Cinco preguntas claves sobre la energía solar térmica
1.- ¿Qué es?
Es la captación y aplicación de la radiación solar para producir agua caliente, normalmente agua caliente sanitaria (ACS) consumida en el propio edificio o vivienda donde se instalan los paneles. Es un sistema con un casi nulo impacto medioambiental que funciona con energía solar, un bien inagotable.
2.- ¿Cómo funciona?
La energía térmica (el calor) procedente del sol llega a los captadores (paneles) calentando un fluido que circula por su interior (agua con anticongelante).

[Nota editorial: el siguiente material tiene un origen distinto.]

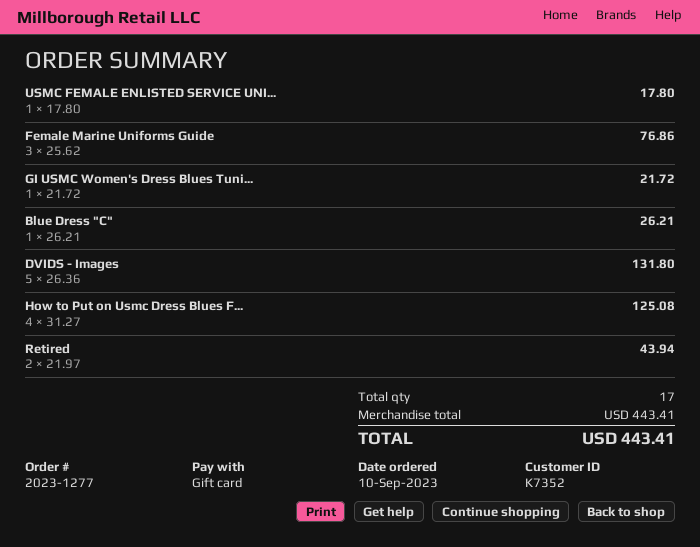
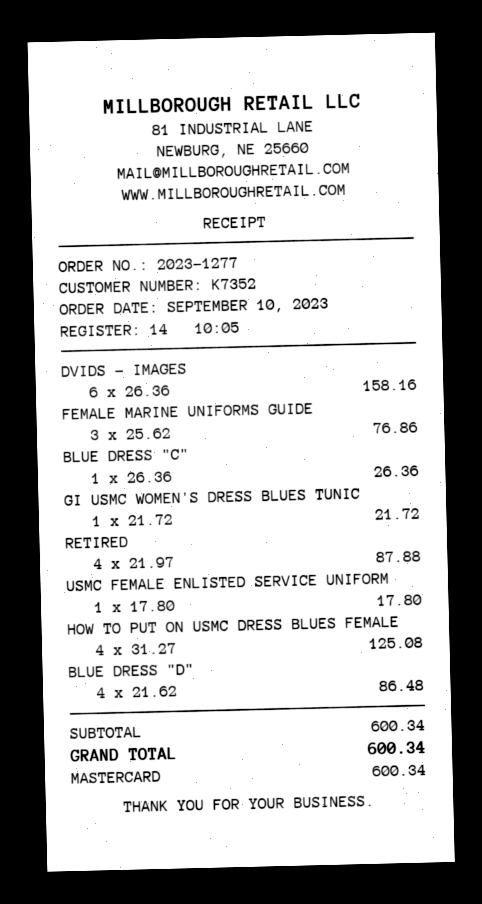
payment method: gift card -> Mastercard
Blue Dress "C": 1 x 26.21 = 26.21 -> 1 x 26.36 = 26.36
DVIDS - Images: 5 x 26.36 = 131.80 -> 6 x 26.36 = 158.16
Retired: 2 x 21.97 = 43.94 -> 4 x 21.97 = 87.88
BLUE DRESS "D": none -> 4 x 21.62 = 86.48
subtotal: 443.41 -> 600.34
total: 443.41 -> 600.34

Esta energía en forma de agua caliente llega a través de un intercambiador hasta otro circuito donde se acumula agua para su posterior utilización como agua caliente sanitaria.
3.- ¿Merece la pena instalarla?
Desde luego. Sólo utilizando una parte de sus posibilidades se podría cubrir el 70% del agua caliente de todos hogares españoles. Además, según la Ley….. es obligatoria la instalación de paneles solares térmicos en todas las construcciones nuevas.
4.- ¿Tiene otras alternativas?
Sí. Además de agua caliente sanitaria, gracias a la energía solar térmica se puede obtener calefacción con suelo radiante, climatización de piscinas, refrigeración y agua caliente para procesos industriales.
5.- ¿Reduce emisiones?
Es una energía limpia. Una vivienda unifamiliar que tenga instalados dos metros cuadrados de paneles puede evitar cada año la emisión de 1,5 toneladas de CO2 (gracias a la sustitución de la electricidad). Un edificio de grandes dimeniones, por ejemplo un hotel, con 580 metros cuadrados de paneles puede evitar al año 128 toneladas de CO2.